My Mom's Special Rendang Chicken
7:43 PMIngredients
- 1 kilogram (cut into pieces) chicken
- 3 tablespoons kerisik
- 250 grams chopped shallot
- 15 pieces red chilli
- 10 pieces (optional) red chilli padi
- 100 grams chopped garlic
- 40 grams ginger
- 40 grams turmeric
- 40 grams galangal
- 2 stalks (white portion only) lemongrass
- 2 tablespoons coriander seeds
- 2 tablespoons cumin seeds
- 10 pieces lime leaf
- 1 piece turmeric leaf
- 300 millilitres yogurt (substitution of coconut milk for a healthier recipe)
- 6 tablespoons Del Monte raisins
- 15 grams butter
- Lightly roast coriander & cumin seeds on a pan.
- Blend the seeds, lemongrass, ginger, turmeric, galangal, red chilli and red chilli padi with little water and oil.
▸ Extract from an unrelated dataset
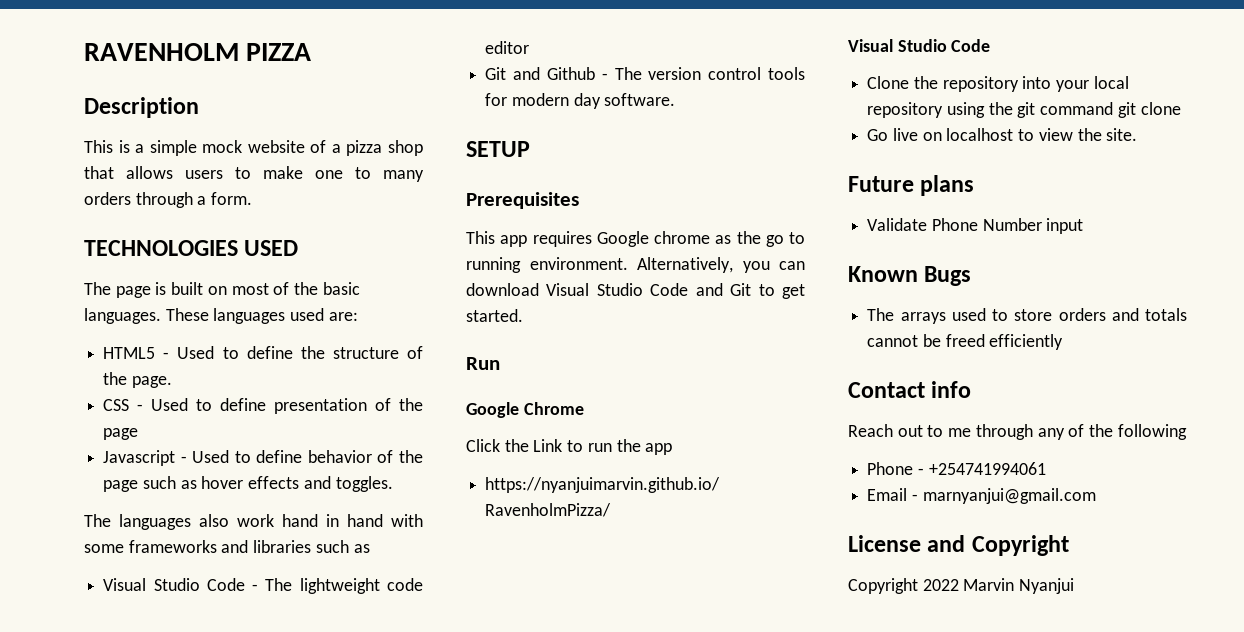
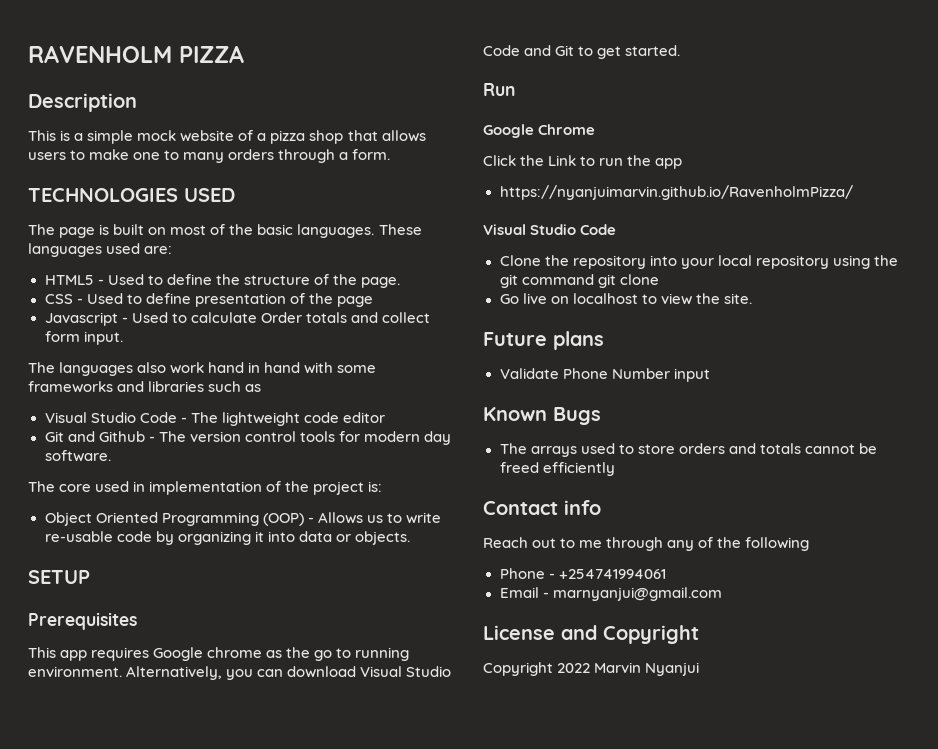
[256,450,423,463] [103,476,393,492] define behavior of the page such as hover effects and toggles. -> [190,312,430,323] [44,331,123,345] calculate Order totals and collect form input.
(676, 99) none -> [28,481,383,495] [44,512,441,526] [44,531,410,545] // The core used in implementation of the project is: // Object Oriented Programming (OOP) - Allows us to write re-usable code by organizing it into data or objects.

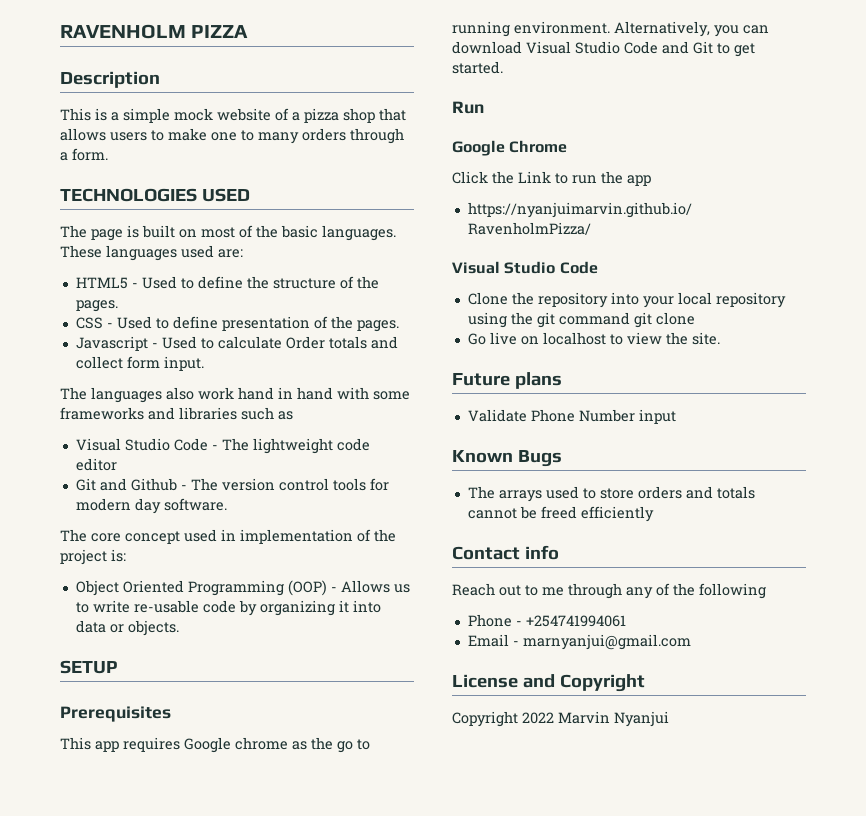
[360,277,400,288] page. -> [75,300,118,312] pages.
[336,296,373,307] page -> [356,320,399,332] pages.
(92, 488) none -> [125,531,180,544] concept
- Heat up the wok and put all ingredients (except chicken) together to bring to a boil and cook until the gravy is fragrant and reduced.
- Add in yogurt and both leaves and stir for a few minutes.
- Add in the kerisik after 10 minutes.
- Add in chicken and cook for another 30 minutes on low heat until the chicken is tender and cooked.
- Mince the raisins and sauté the raisins with butter on a pan.
- Mix the raisins in the wok and ready to serve.